Implementing a SecureClassLoader only requires adding a CodeSource object. This contains the URL (required) and an optional array of either CodeSIgner or Certificate. We can and should use the URL of the jar file.
Implementation
There are three candidate implementations of the zip functionality.
- develop our own using zlib.
- eliminates the need for additional dependencies
- more secure since we have full control of the code
- easy to use standard TOC for 'push down' searches
- (or create our own if the latter is missing)
- I have experience implementing the zlp archive in C
- use the libzip library (read and write)
- use the libzzip library (read-only)
We only need 'read only' access - that means there's no benefit for using the libzip library unless we know it is more secure.
Note - limited initial implementation
Note: the following topics are mostly ideas for future enhancements. The initial work needs to be focused on POC and may include temporary measures like using a third-party zip implementation even if the ultimate goal is to write our own.
Classloader concerns
We could create a separate FDW for each jar but it makes a lot more sense for the FDW to allow the user to provide multiple files since the only thing that matters is the classpath. Each row can contain a short foreign key into a jar file table.
"Backwards compatibility"
A FDW can access the host database. This means the FDW can transparently access either local files or the existing tables.
Usage
Using a FDW requires two steps.
You need to perform three steps before you can access a FDW:
- define the SERVER (you can have multiple instances)
- define the USER
- define the FOREIGN TABLE
All three steps allow you to provide configuration options. For now we can restrict the list of jars to the server but keep the door open for adding it to other levels for more sensitive jars. Of course all of the standard database PERMISSIONS still apply - but those permissions can't reach the ClassLoader.
Maven
This is much more advanced - but a natural place to look at integrating java later. It's also a possible solution when running in a hosted environment where we have limited to no access to the local filesystem a priori. (We should still be able to use a temp directory for caching, etc.)
For java devs the maven coordinates make much more sense than the location of the jar file. It's also enough information to find the jar file if we know the location of the local repo and it follows the standard layout.
It's also a natural component of the CodeSource UDT, although at the cost of being an unsupported schema.
The C-based implementation would be limited to local files or at most explicit URLs to a download site. However a java-based implementation can use the standard maven archive classes to find and download the jars from anywhere.
A quick update....
I feel a bit like that Bugs Bunny cartoon set in opposing forts where Yosemite Sam keeps opening a door to find another door behind hit, while Bugs is nailing new doors on the end of the stack as fast as YS is opening them.
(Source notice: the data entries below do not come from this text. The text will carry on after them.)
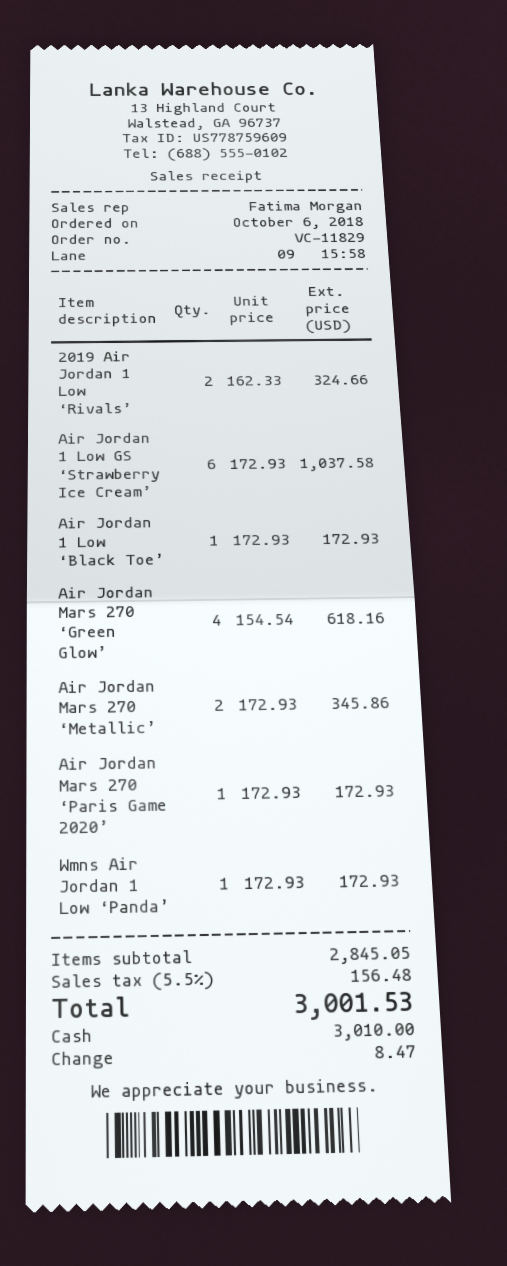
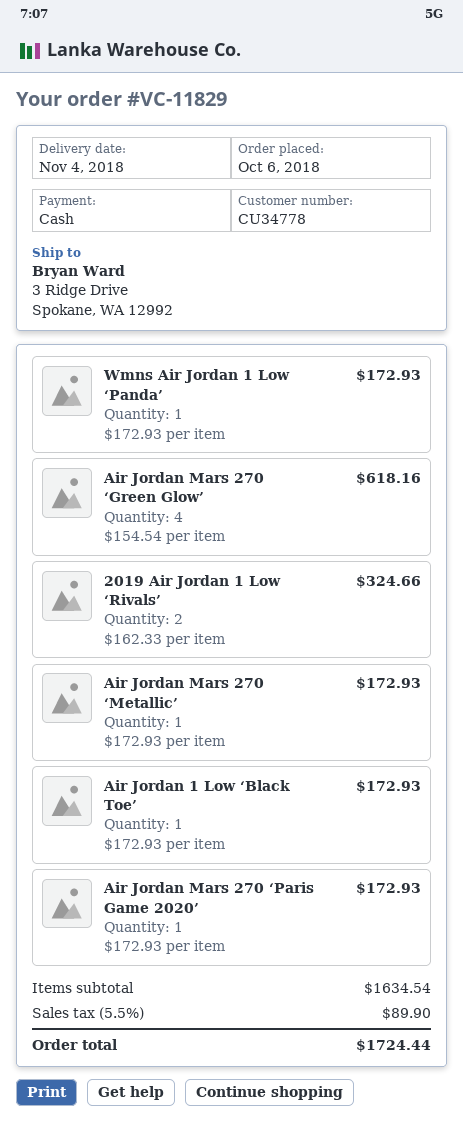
Air Jordan 1 Low GS ‘Strawberry Ice Cream’: 6 x 172.93 = 1037.58 -> none
Air Jordan Mars 270 ‘Metallic’: 2 x 172.93 = 345.86 -> 1 x 172.93 = 172.93
subtotal: 2845.05 -> 1634.54
tax: 5.5% = 156.48 -> 5.5% = 89.90
total: 3001.53 -> 1724.44

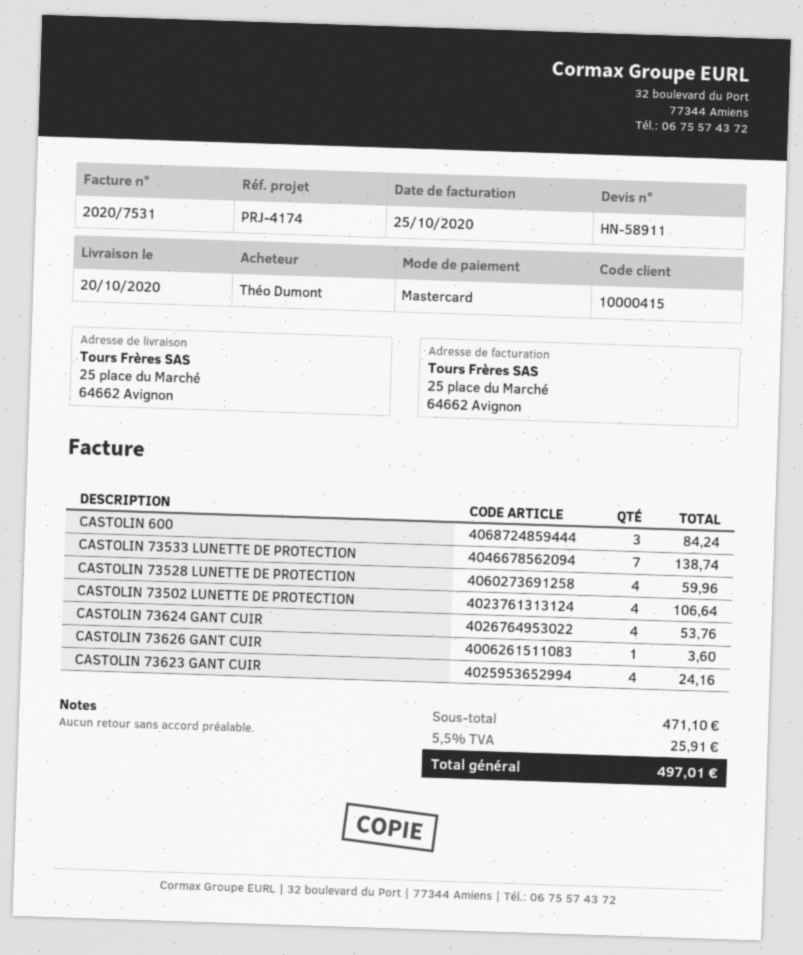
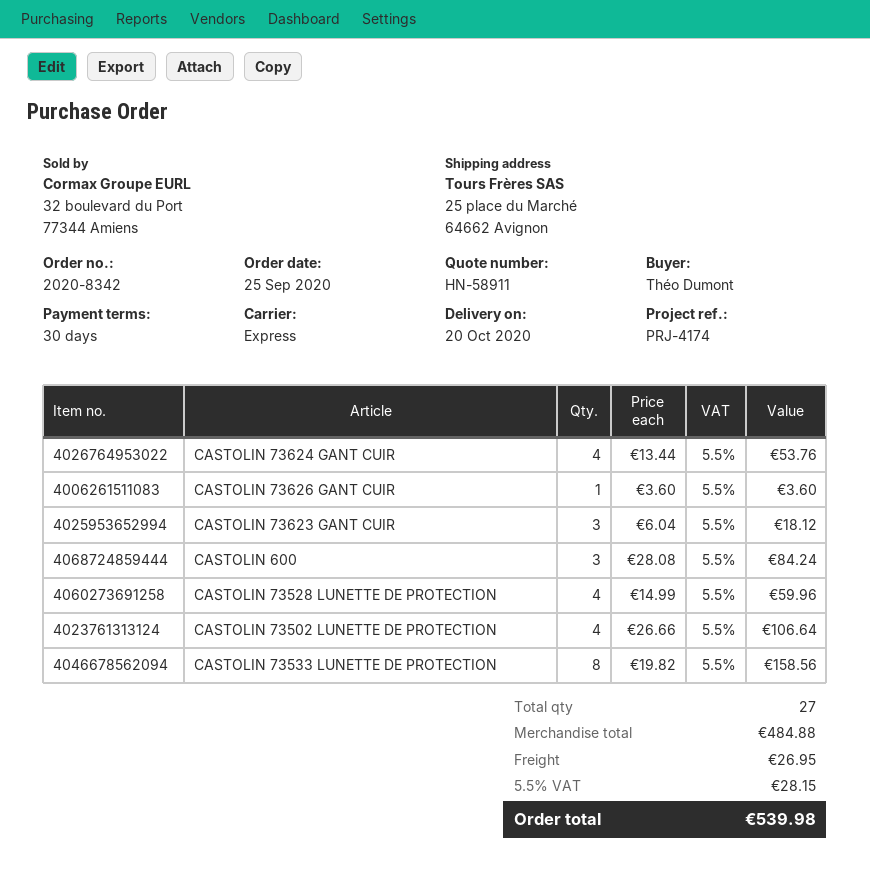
CASTOLIN 73533 LUNETTE DE PROTECTION: 7 for 138.74 -> 8 for 158.56
CASTOLIN 73623 GANT CUIR: 4 for 24.16 -> 3 for 18.12
subtotal: 471.10 -> 484.88
shipping: none -> 26.95
tax: 5.5% = 25.91 -> 5.5% = 28.15
total: 497.01 -> 539.98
For the FDW I started from the PostgreSQL documentation, then realized I should reduce the problem to one that's entirely in C, reviewed some existing classes before discovering a 'blackhole_fdw' implementation that provides a working skeleton. It doesn't do anything but you can build it and install it. You just get no records with SELECT and INSERT, UPDATE, and DELETE have no effect. But it's working blank slate....
... however it hasn't been updated since PostgreSQL 10 or so (so it's missing a number of methods that (probably) don't need, and
... more importantly it has a null implementation. That doesn't mean it doesn't initialize and return structures, just that there's nothing but nulls and integers. Not even named fields. It's not hard to look at the functions called to add this ourselves but it takes a bit of time.
What I had hoped for was a skeleton implementation that was replaced the actual queries with placeholders (e.g., something accessing an internal cache) while fully implementing the glue. We would still need to implement the actual access to an external resource, provide the proper schema, etc.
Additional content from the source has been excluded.